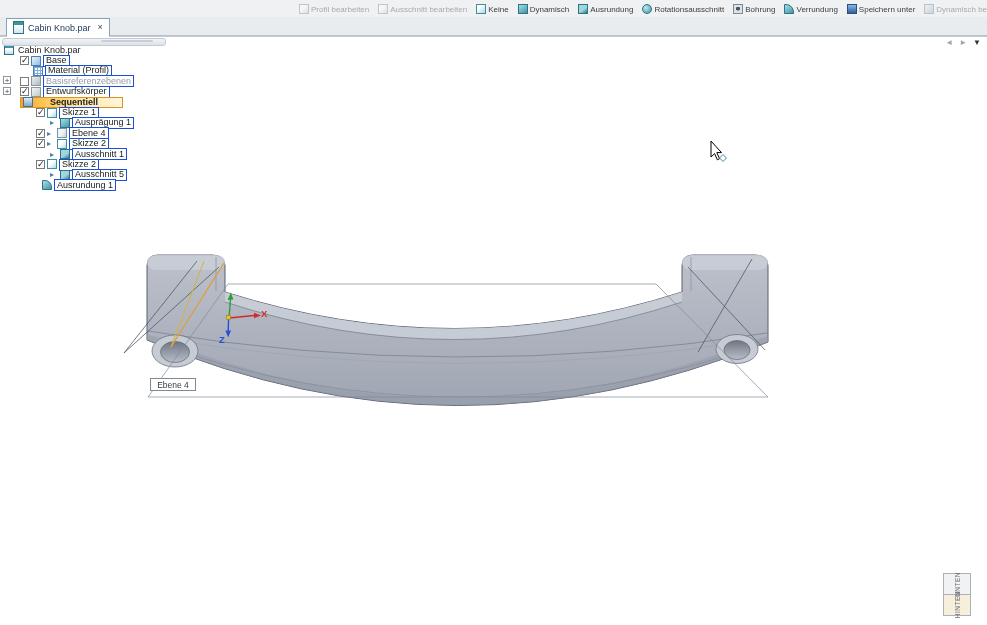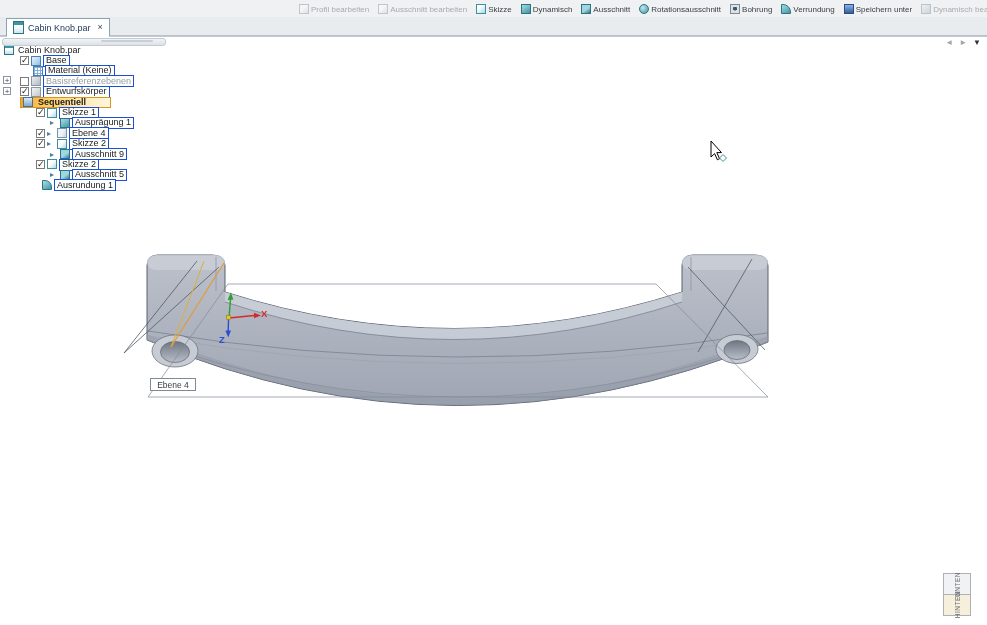"Skizze" span { text: Skizze -> Keine }
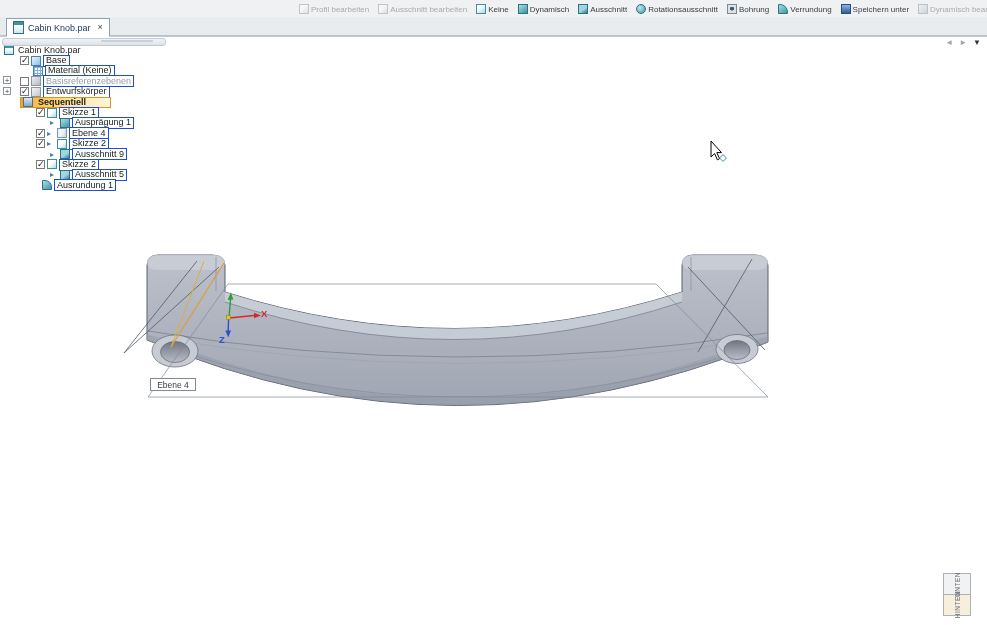"Ausschnitt" span { text: Ausschnitt -> Ausrundung }
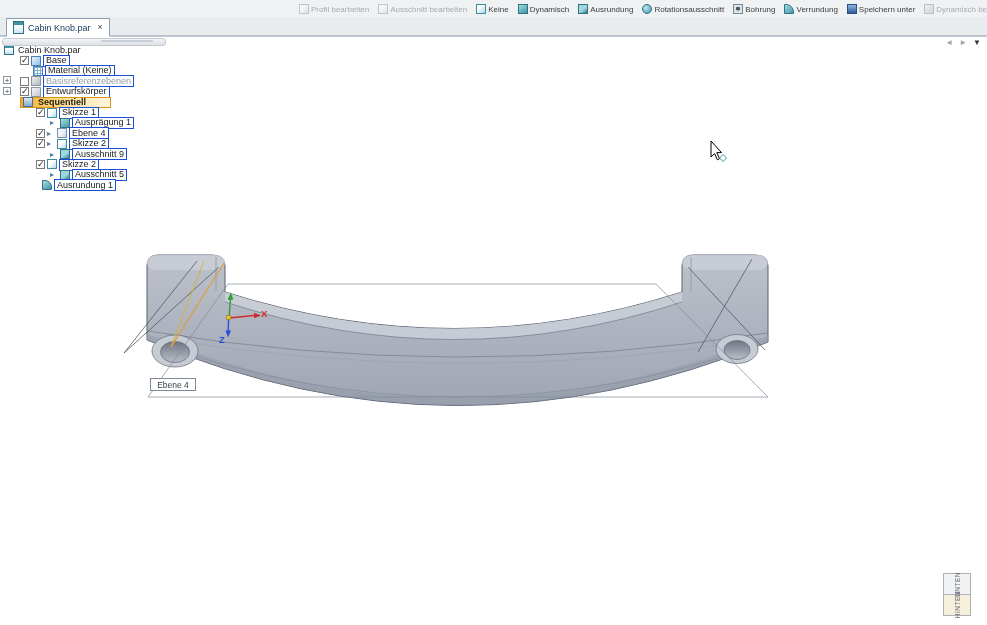"Material (Keine)" span.lbl { text: Keine -> Profil }
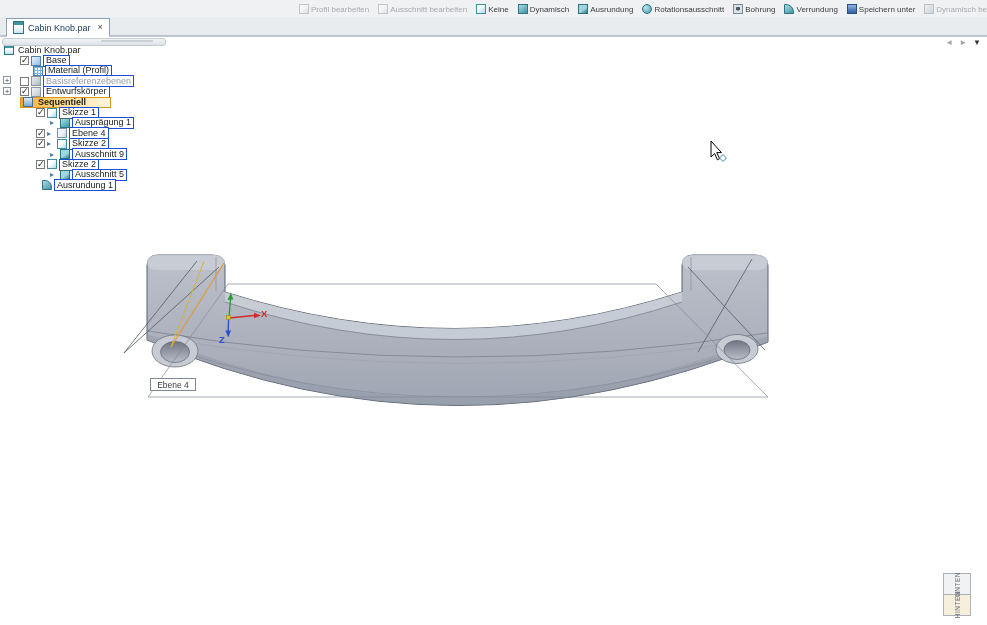"Sequentiell" .hl { gap: 5px -> 17px }
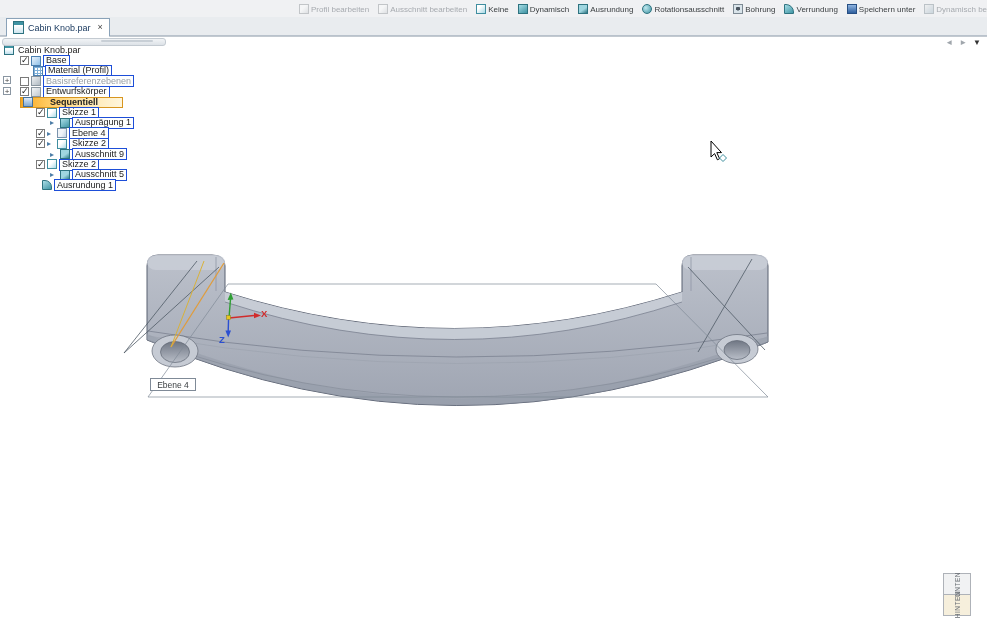"Ausschnitt 9" span.lbl { text: 9 -> 1 }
=-=-=-=-=
Excluding the pictures, write out exactly the lines from the line that contains "text: Ausschnitt ->" through the end of the records.

> [Output for this exercise]
"Ausschnitt" span { text: Ausschnitt -> Ausrundung }
"Material (Keine)" span.lbl { text: Keine -> Profil }
"Sequentiell" .hl { gap: 5px -> 17px }
"Ausschnitt 9" span.lbl { text: 9 -> 1 }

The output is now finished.